With the pictures omitted, transcribe each line below exactly as it is.

[Dataset]

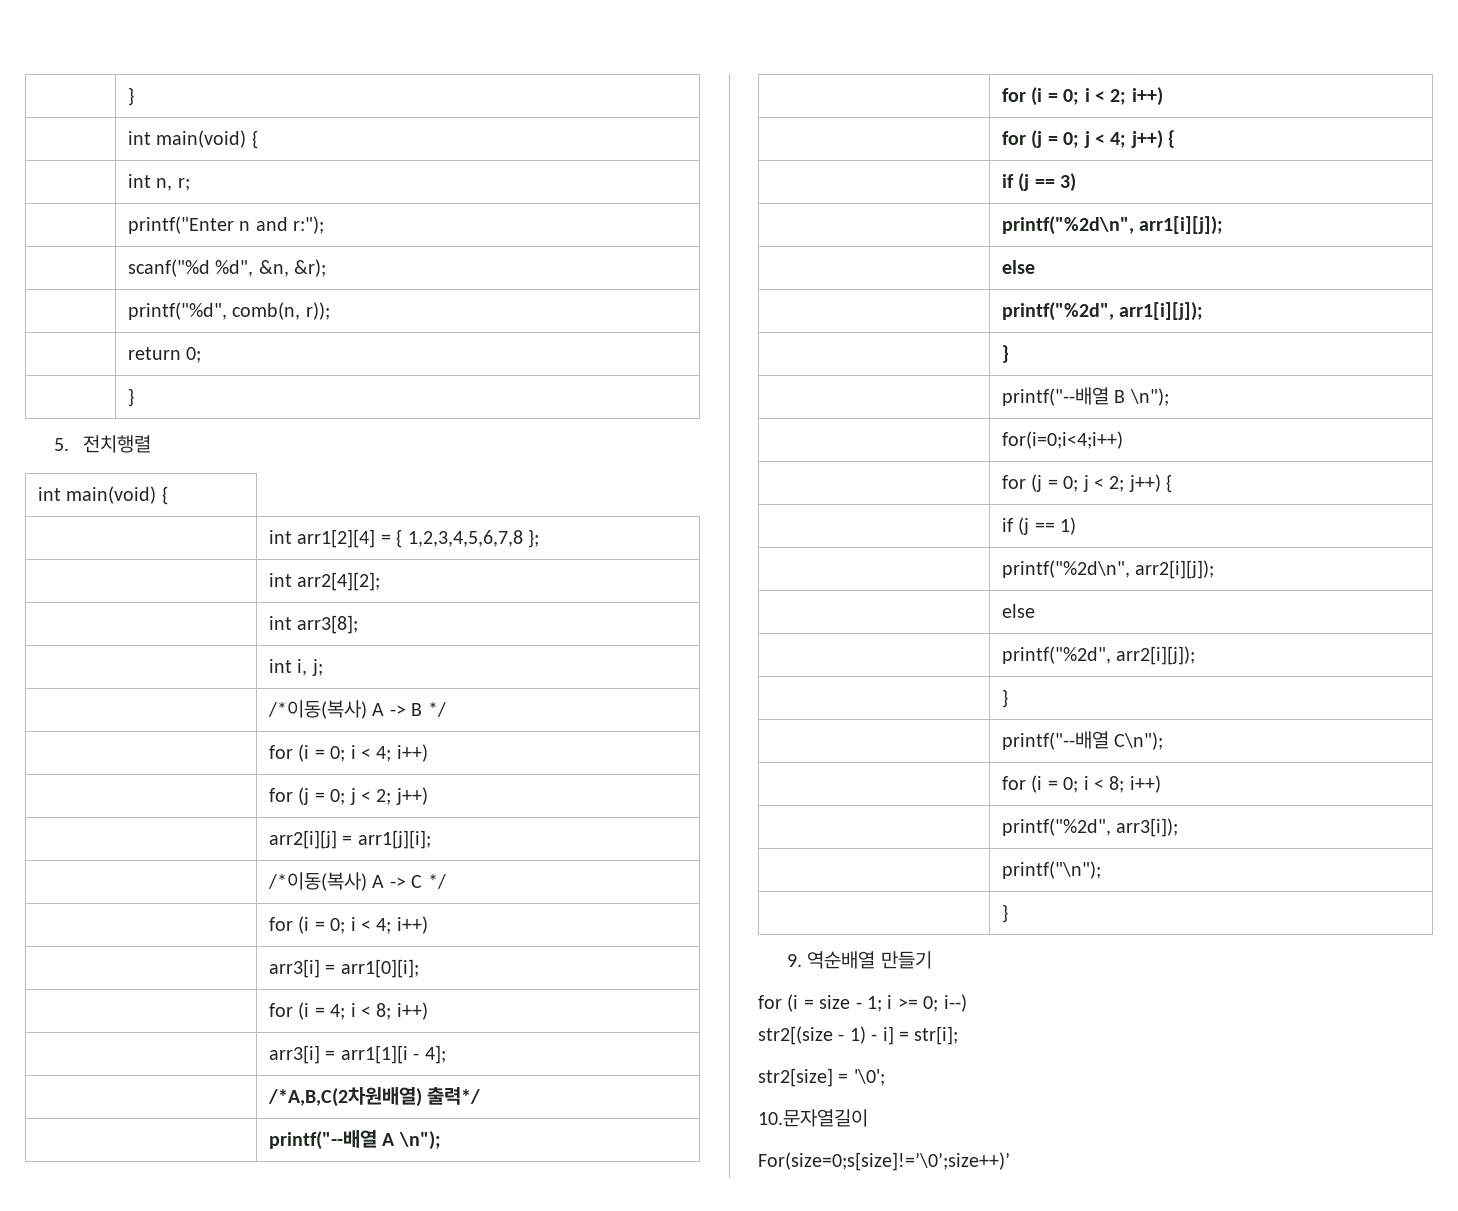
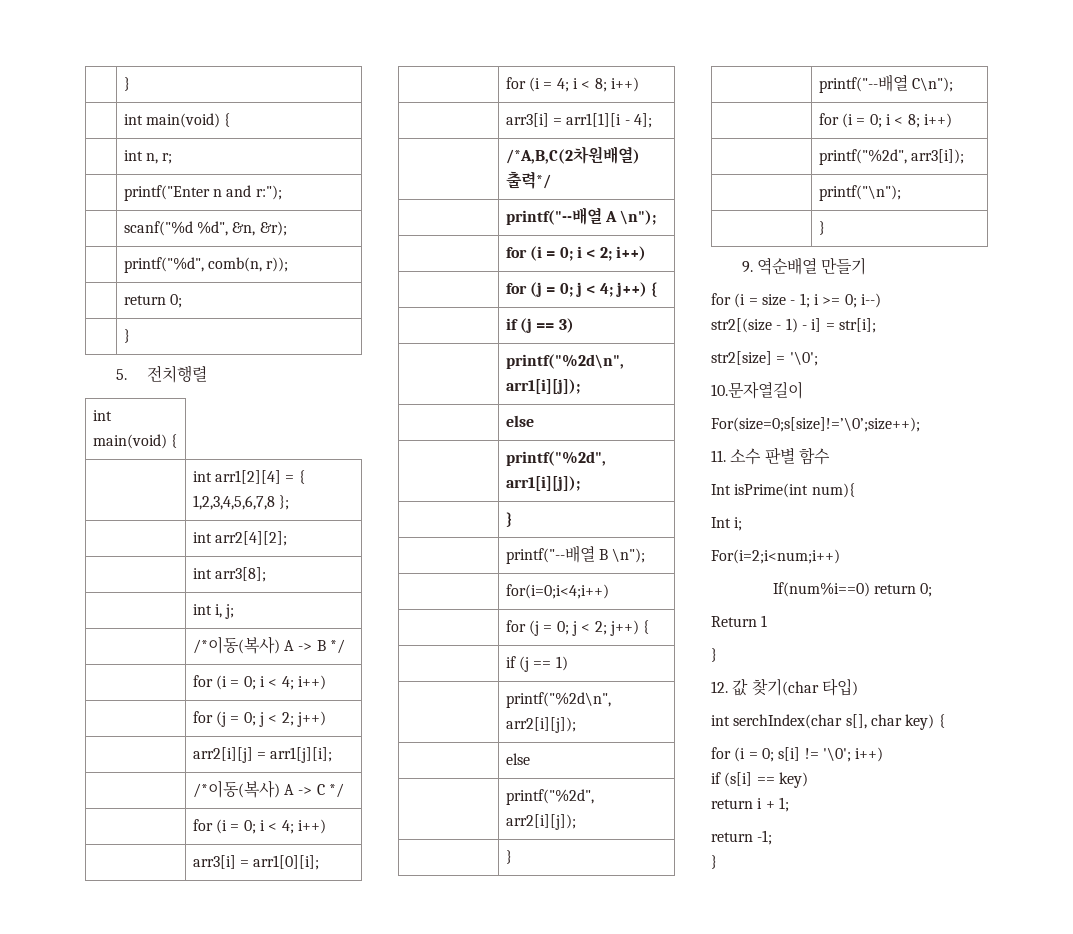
- For(size=0;s[size]!=’\0’;size++)’
+ For(size=0;s[size]!=’\0’;size++);
+ 11. 소수 판별 함수
+ Int isPrime(int num){
+ Int i;
+ For(i=2;i<num;i++)
+ If(num%i==0) return 0;
+ Return 1
+ }
+ 12. 값 찾기(char 타입)
+ int serchIndex(char s[], char key) {
+ for (i = 0; s[i] != '\0'; i++)
+ if (s[i] == key)
+ return i + 1;
+ return -1;
+ }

[/Dataset]

Task output:
- For(size=0;s[size]!=’\0’;size++)’
+ For(size=0;s[size]!=’\0’;size++);
+ 11. 소수 판별 함수
+ Int isPrime(int num){
+ Int i;
+ For(i=2;i<num;i++)
+ If(num%i==0) return 0;
+ Return 1
+ }
+ 12. 값 찾기(char 타입)
+ int serchIndex(char s[], char key) {
+ for (i = 0; s[i] != '\0'; i++)
+ if (s[i] == key)
+ return i + 1;
+ return -1;
+ }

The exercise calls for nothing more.